In the present study, the average length of the spleen was 9.40±0.91 cm in males and 9.34±0.95 cm in females. In adults, the length was 8.69±0.93cm, while in older subjects, the length was 9.64±0.64cm. Comparatively, in a previous study done by Spielmann et al (15), the average length of the spleen was found to be 11.4 ± 1.7 cm in males and 10.3 ± 1.3 cm in females, which was higher than that found in our study. The length of the spleen obtained by Konus et al (13) was slightly higher than that found in our study. Even the value of the length of the spleen obtained by Hosey et al (16) in collegiate athletes was relatively higher than that found in our study. But the average length of the spleen obtained by Niederau et al (14) was similar to that found in our present study.
In our study, the average width of the spleen in males as well as in females was 3.45±0.59cm. In adults, the width was 3.59±0.55cm, while in older subjects, the width was 3.38±0.38cm. The average width of the spleen obtained by Spielmann et al (15) was 5.0 ± 0.8 cm in males and 4.2 ± 0.7 cm in females and both these values were comparatively higher than that found in our study. The value of the width of the spleen obtained by Hosey et al (16) was relatively higher than that found in our study. Even the values obtained by Niederau et al (14) were comparatively higher than that found in our study.
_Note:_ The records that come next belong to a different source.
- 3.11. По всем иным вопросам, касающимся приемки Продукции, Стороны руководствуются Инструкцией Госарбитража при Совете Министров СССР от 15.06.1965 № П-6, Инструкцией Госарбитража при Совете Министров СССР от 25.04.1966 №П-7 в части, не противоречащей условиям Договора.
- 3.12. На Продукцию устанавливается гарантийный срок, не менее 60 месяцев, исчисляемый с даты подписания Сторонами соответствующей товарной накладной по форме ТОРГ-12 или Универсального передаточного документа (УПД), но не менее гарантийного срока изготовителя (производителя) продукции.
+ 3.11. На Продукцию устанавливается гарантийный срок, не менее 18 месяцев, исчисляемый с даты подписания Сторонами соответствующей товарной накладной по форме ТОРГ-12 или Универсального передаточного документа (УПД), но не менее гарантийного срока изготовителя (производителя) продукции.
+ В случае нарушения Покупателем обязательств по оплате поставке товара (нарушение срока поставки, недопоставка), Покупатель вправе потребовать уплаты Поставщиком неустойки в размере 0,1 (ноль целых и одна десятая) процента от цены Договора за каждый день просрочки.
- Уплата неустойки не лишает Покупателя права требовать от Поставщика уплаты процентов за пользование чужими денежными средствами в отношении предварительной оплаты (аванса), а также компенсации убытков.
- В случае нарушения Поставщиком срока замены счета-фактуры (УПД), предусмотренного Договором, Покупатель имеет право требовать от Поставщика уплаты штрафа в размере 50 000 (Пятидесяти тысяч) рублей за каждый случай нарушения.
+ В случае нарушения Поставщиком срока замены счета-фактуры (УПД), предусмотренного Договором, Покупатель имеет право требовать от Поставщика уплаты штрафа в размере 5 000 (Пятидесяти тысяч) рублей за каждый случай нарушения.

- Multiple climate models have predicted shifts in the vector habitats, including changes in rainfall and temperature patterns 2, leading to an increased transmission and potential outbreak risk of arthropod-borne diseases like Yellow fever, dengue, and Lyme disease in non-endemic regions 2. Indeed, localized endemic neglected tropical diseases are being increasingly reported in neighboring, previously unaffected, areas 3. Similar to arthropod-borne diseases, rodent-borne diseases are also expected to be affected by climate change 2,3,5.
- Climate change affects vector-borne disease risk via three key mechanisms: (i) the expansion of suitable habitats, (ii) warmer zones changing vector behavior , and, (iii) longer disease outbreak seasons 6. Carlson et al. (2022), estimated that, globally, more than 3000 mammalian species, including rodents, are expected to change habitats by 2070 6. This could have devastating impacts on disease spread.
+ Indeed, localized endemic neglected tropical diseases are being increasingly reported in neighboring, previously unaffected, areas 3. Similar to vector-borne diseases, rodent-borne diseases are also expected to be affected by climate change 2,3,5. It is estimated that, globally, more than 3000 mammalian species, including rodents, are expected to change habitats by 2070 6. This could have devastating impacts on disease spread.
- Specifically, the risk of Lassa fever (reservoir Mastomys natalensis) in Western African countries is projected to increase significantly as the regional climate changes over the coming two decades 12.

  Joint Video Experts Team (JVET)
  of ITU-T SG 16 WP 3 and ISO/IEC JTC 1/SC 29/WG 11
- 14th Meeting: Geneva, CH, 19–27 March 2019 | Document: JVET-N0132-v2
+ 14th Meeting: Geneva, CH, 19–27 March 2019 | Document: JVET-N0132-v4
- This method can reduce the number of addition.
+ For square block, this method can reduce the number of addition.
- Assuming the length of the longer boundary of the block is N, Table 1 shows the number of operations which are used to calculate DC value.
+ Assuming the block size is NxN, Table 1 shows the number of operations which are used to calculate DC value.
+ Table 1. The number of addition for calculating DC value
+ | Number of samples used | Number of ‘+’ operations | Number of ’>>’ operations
A single radiologist performing the ultrasonograhy removed the inter-observer bias. To the best of our knowledge, our study aimed to investigate the normal limits of liver and spleen is one of the few studies, which provides data from the Rajasthani population. But, there are a few limitations to this study, as our study population number was very less. The data obtained by us is not similar to that of the previous studies which were basically from the foreign population. So, a larger study is required, which might improve the precision of our estimates. We hope that this study contributes to the daily practice in radiology clinics.